Sono convinto che la determinazione della BCE contribuirà anche a riportare condizioni
più ordinate sui mercati. Questo aiuterà gli investitori a valutare con maggior attenzione
e accuratezza le reali condizioni della nostra economia. In prospettiva, i segnali di
miglioramento sono evidenti. Il rapporto fra il debito e il PIL è in una fase di discesa e,
secondo le più recenti valutazioni della Commissione europea, continuerà a diminuire
sia quest’anno sia il prossimo; grazie alla elevata vita media residua (vicina a otto anni),
il tasso di interesse medio sui titoli di Stato resterà su valori più bassi del tasso di crescita
nominale del PIL, mentre la spesa per interessi si manterrà su livelli moderati anche nei
prossimi anni. La posizione netta sull’estero è positiva; i produttori italiani competono
con successo sui mercati di sbocco; l’indebitamento delle famiglie è il più basso tra i
principali paesi dell’Unione europea e quello delle imprese è al di sotto della media;
le condizioni del settore bancario sono migliorate in termini di ammontare di crediti
deteriorati e redditività, mentre la capitalizzazione, pur leggermente scesa rispetto allo
scorso anno, resta su valori elevati.

Oggi sta a noi mantenere e consolidare i punti di forza della nostra economia e tenere
sotto controllo i conti pubblici. In condizioni di emergenza, finanziare le spese correnti
in disavanzo può consentire di prestare attenzione alle necessità di giustizia sociale e
di protezione per chi è particolarmente danneggiato dalle crisi e dai cambiamenti. Lo
scostamento di bilancio è uno strumento di stabilizzazione macroeconomica, ma non
può diventare la norma: un disavanzo elevato e persistente non è sostenibile, si traduce
inevitabilmente in un aumento del peso del debito. La via per ottenere progressi duraturi
passa per lo sviluppo economico, per la valorizzazione del lavoro e dell’investimento.

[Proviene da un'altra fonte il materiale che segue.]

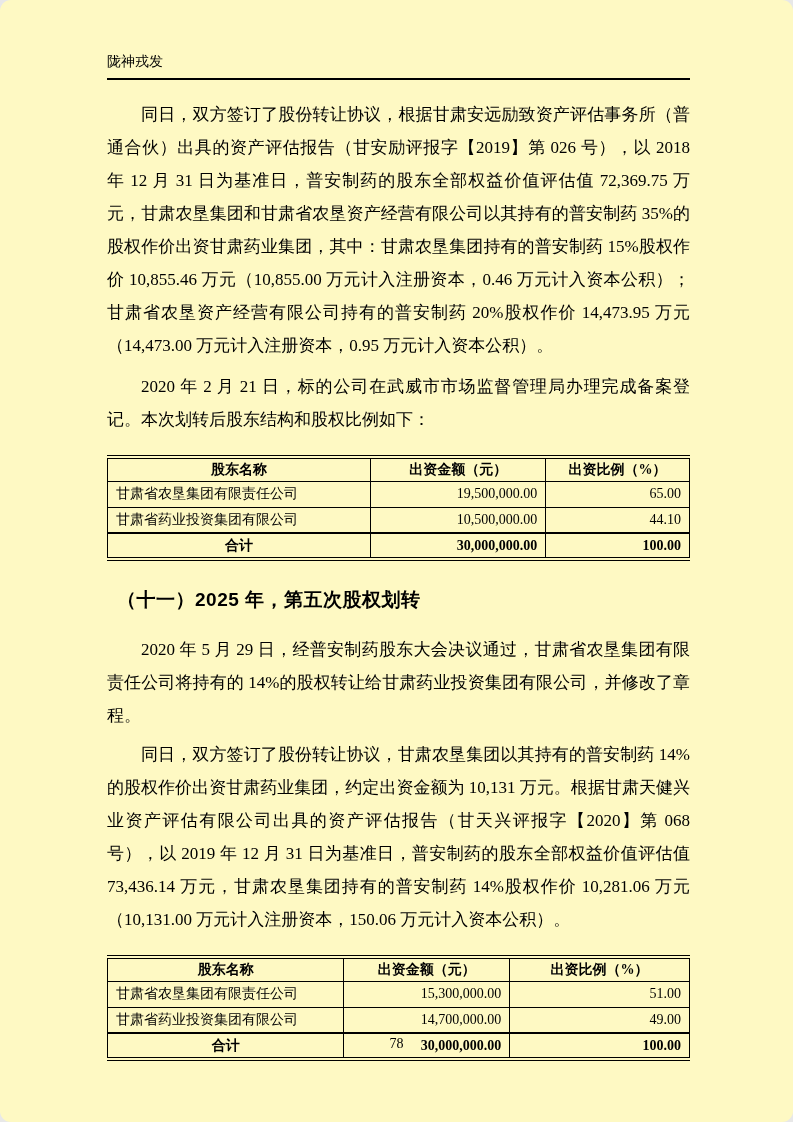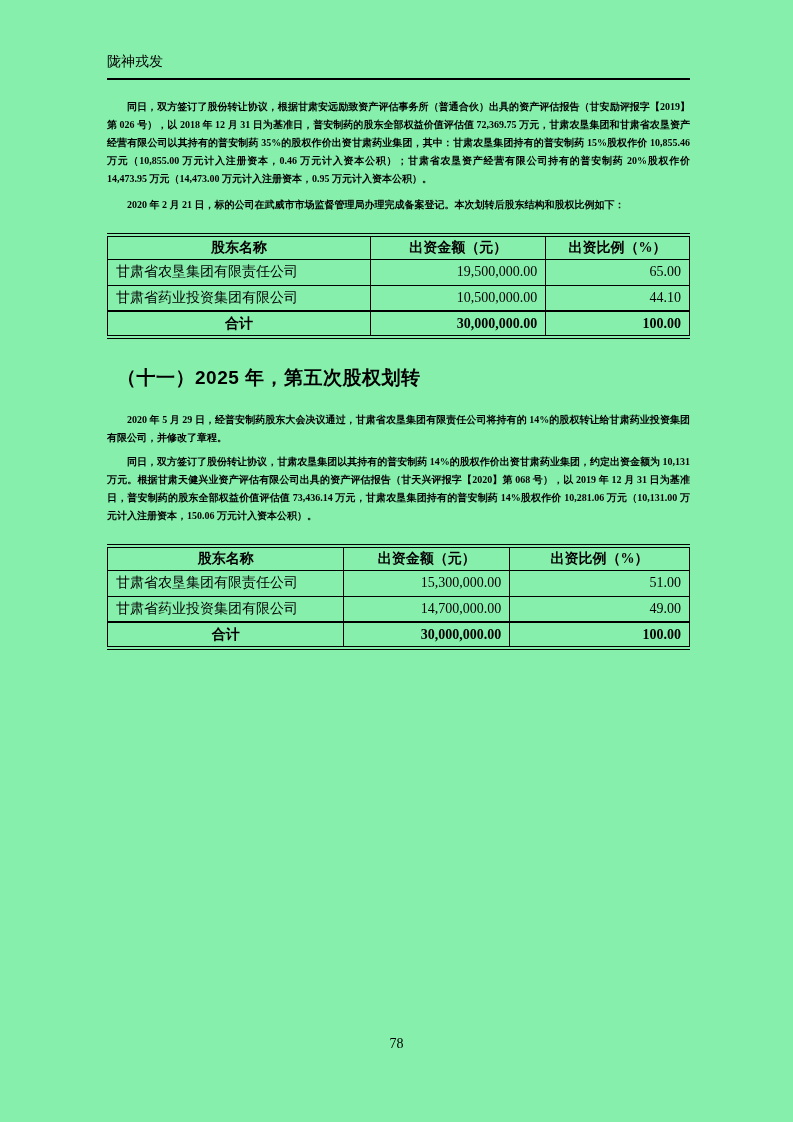--- a/index.html
+++ b/index.html
@@ -9,10 +9,11 @@
     width: 793px;
     height: 1122px;
     margin: 0 auto;
-    background: #86efac;
+    background: #fef9c3;
     color: #000000;
     font-family: "Liberation Serif", "DejaVu Serif", serif;
     overflow: hidden;
+    border-radius: 11px;
   }
   .content {
     position: absolute;

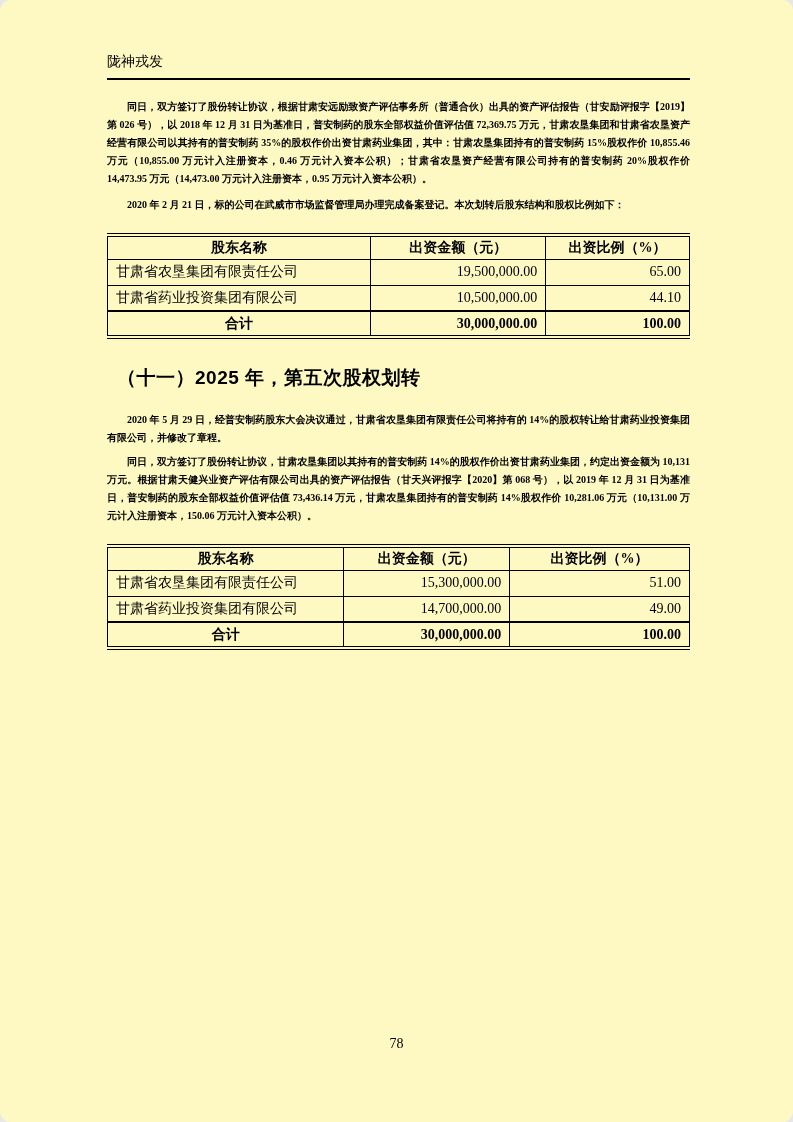--- a/index.html
+++ b/index.html
@@ -32,11 +32,10 @@
     line-height: 20px;
   }
   .para {
-    font-size: 10px;
-    line-height: 18px;
+    font-size: 17px;
+    line-height: 33px;
     text-align: justify;
     text-indent: 2em;
-    font-weight: bold;
   }
   .p1 { margin-top: 18px; }
   .p2 { margin-top: 8px; }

Netti progressi potranno essere conseguiti mediante i programmi di investimento
e le riforme previsti dal Piano nazionale di Ripresa e Resilienza. Si tratta di un Piano
di dimensioni finanziarie importanti i cui obiettivi – accelerare la doppia transizione,
“verde” e digitale, potenziare l’istruzione e la ricerca, colmare i ritardi del Mezzogiorno –
non possono che essere condivisi tra le forze politiche. Il Paese è sulla strada giusta:
il successo nel completare i principali programmi di investimento, oggi tutti in fase di
avvio, e le connesse riforme, che non sono “dettate” da Bruxelles ma sono nel nostro stesso interesse, sarà essenziale per rafforzare il potenziale di crescita nonché per contrastare i rischi, anche finanziari, determinati dall’aumento dell’incertezza a livello globale.

L’Unione europea resta una risorsa fondamentale per il nostro paese. Ne è una
dimostrazione importante la solidarietà espressa durante la pandemia, anche con
decisioni concrete, dalle istituzioni europee e dai leader e dai popoli dei suoi paesi
membri. Non vi sono nemici a Bruxelles, né tantomeno a Francoforte. I timori e i pregiudizi
emersi con la duplice crisi dello scorso decennio devono essere definitivamente respinti.
Bisogna dialogare e procedere con decisione lungo il percorso tracciato insieme verso
un’economia innovativa e più sostenibile. Questo è necessario per superare le incertezze
e le difficoltà di questa così difficile congiuntura; è essenziale per far fronte alle sfide, per
molti versi drammaticamente inattese, che ci troviamo ad affrontare a livello globale.